By taking a machine learning approach, you wind up with a scalable and continuously improving process that is more accurate than simply creating a few rules, which in turn helps marketers craft more effective messaging and better understand their audience.

Apples versus Oranges
Don’t get me wrong, geofencing is very effective for certain use cases that don’t require assigning a device or person to an exact place, i.e., if you want to determine if devices are close enough to drive to a store, but it should not be considered the best method for understanding if a user is actually at a given location.

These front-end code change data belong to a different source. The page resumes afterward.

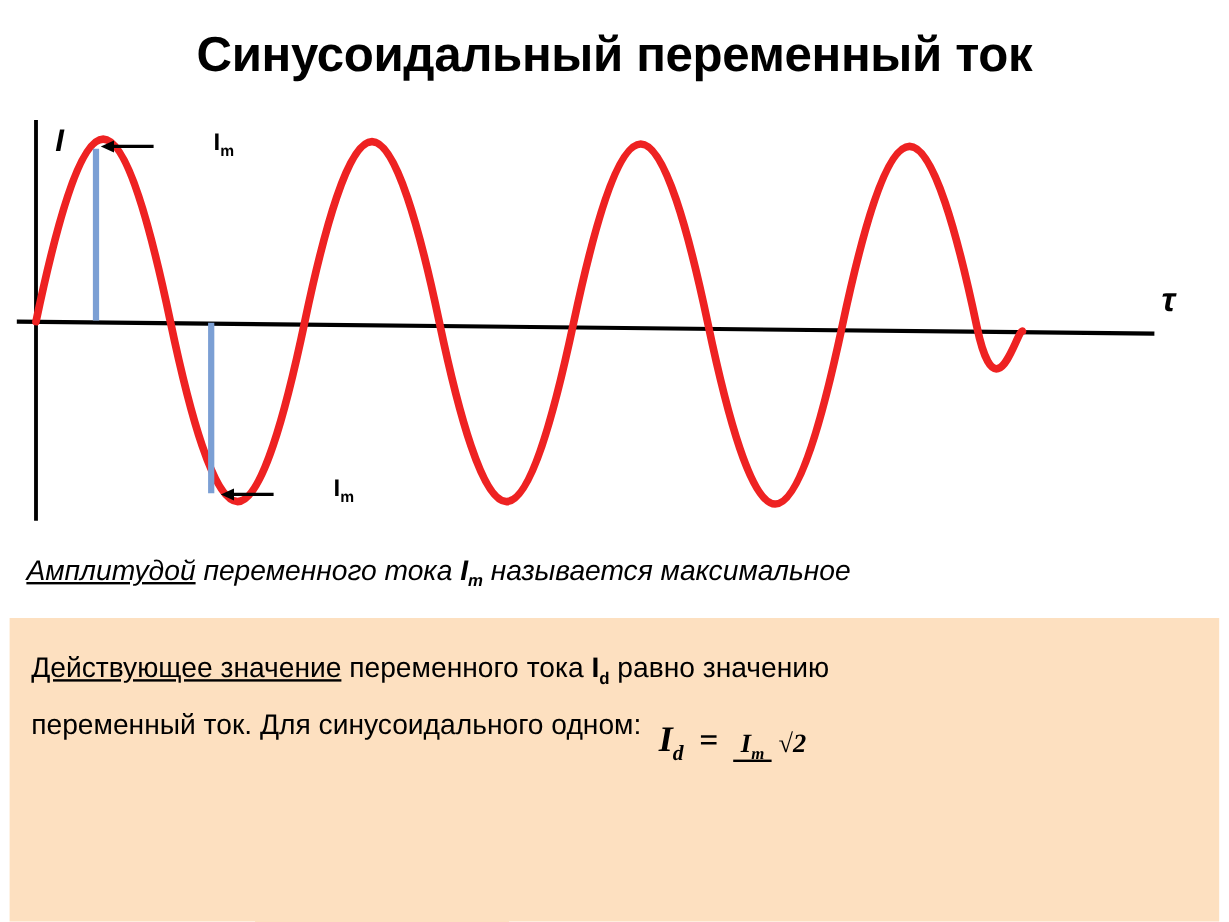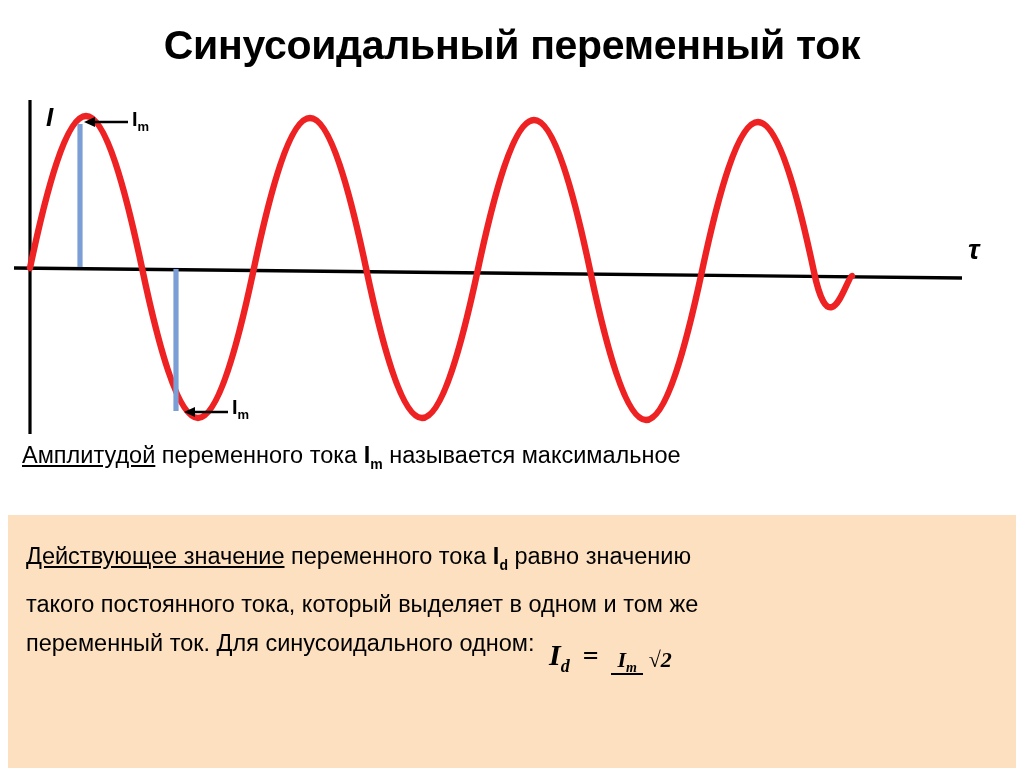--- a/index.html
+++ b/index.html
@@ -52,6 +52,7 @@
     position: absolute;
     font-weight: bold;
     font-size: 20px;
+    margin-left: 46px;
   }
   .im-label sub {
     font-size: 13px;

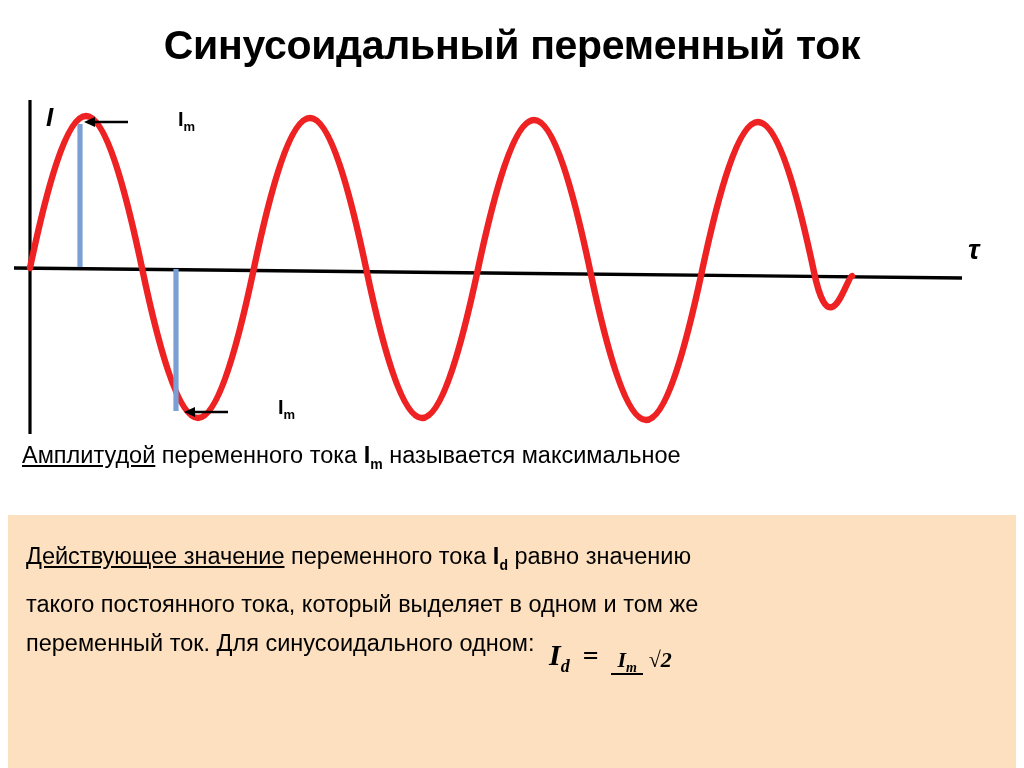--- a/index.html
+++ b/index.html
@@ -65,10 +65,11 @@
   #text-block-1 {
     position: absolute;
     left: 22px;
-    top: 436px;
+    top: 456px;
     width: 980px;
     font-size: 23.5px;
     line-height: 39px;
+    font-style: italic;
   }
   #text-block-1 .u { text-decoration: underline; }
   .bold { font-weight: bold; }

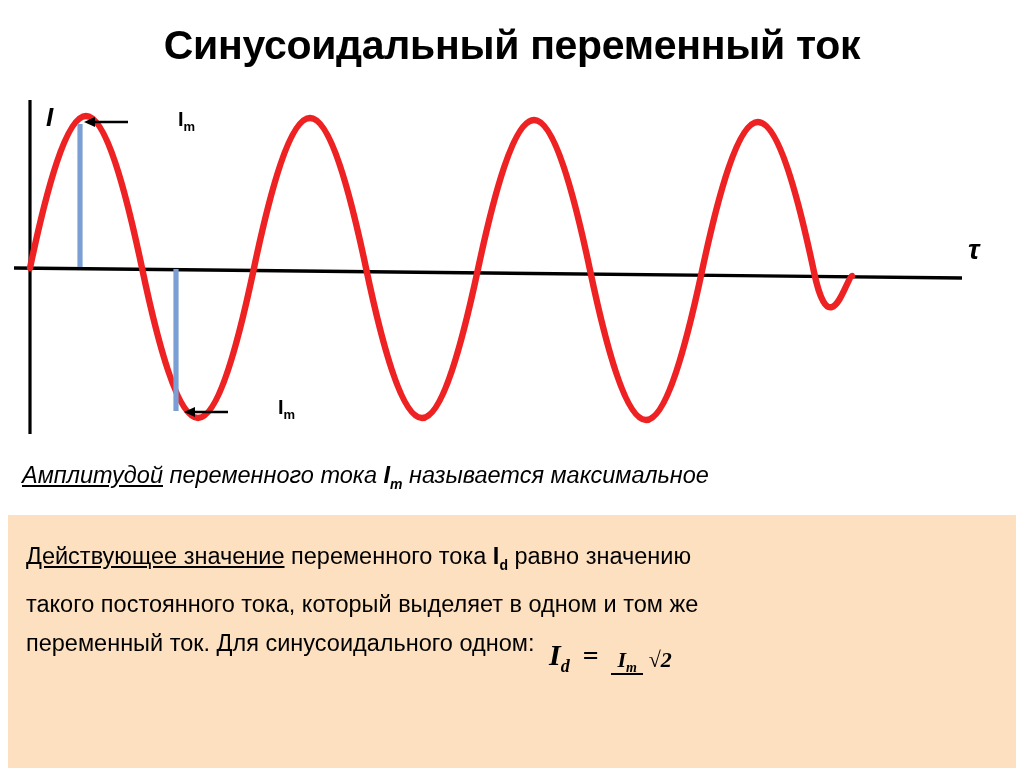--- a/index.html
+++ b/index.html
@@ -183,7 +183,6 @@
   <div>
     <span class="u">Действующее значение</span><span> переменного тока </span><span class="bold"><span>I</span><sub>d</sub></span><span> равно значению</span>
   </div>
-  <div>такого постоянного тока, который выделяет в одном и том же</div>
   <div>
     <span>переменный ток. Для синусоидального одном:</span>
     <span id="formula">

The distinction between geofences and place attachment is reminiscent to the early evolution of search when we went from directories to real search engines. Organizing the internet (and I’m dating myself) began by humans manually curating directories. Guess what? … it didn’t scale and wasn’t accurate. Quickly, Google, AltaVista, Inktomi and others developed machine learned models to determine what website was most relevant to a query. Similarly, we see machine learning based place attachment quickly replacing rules based geofencing to better understand a popular marketing query: Where is my customer?

Geofencing isn’t the only approach to location-based marketing, nor is it the most advanced. Machine learned place attachment is proving to be incredibly effective, and should be added to the marketing lexicon as a methodology for understanding your customer’s real-world behavior. Better data makes for better customer experiences.

Bill Michels is SVP of product & partnerships at Factual.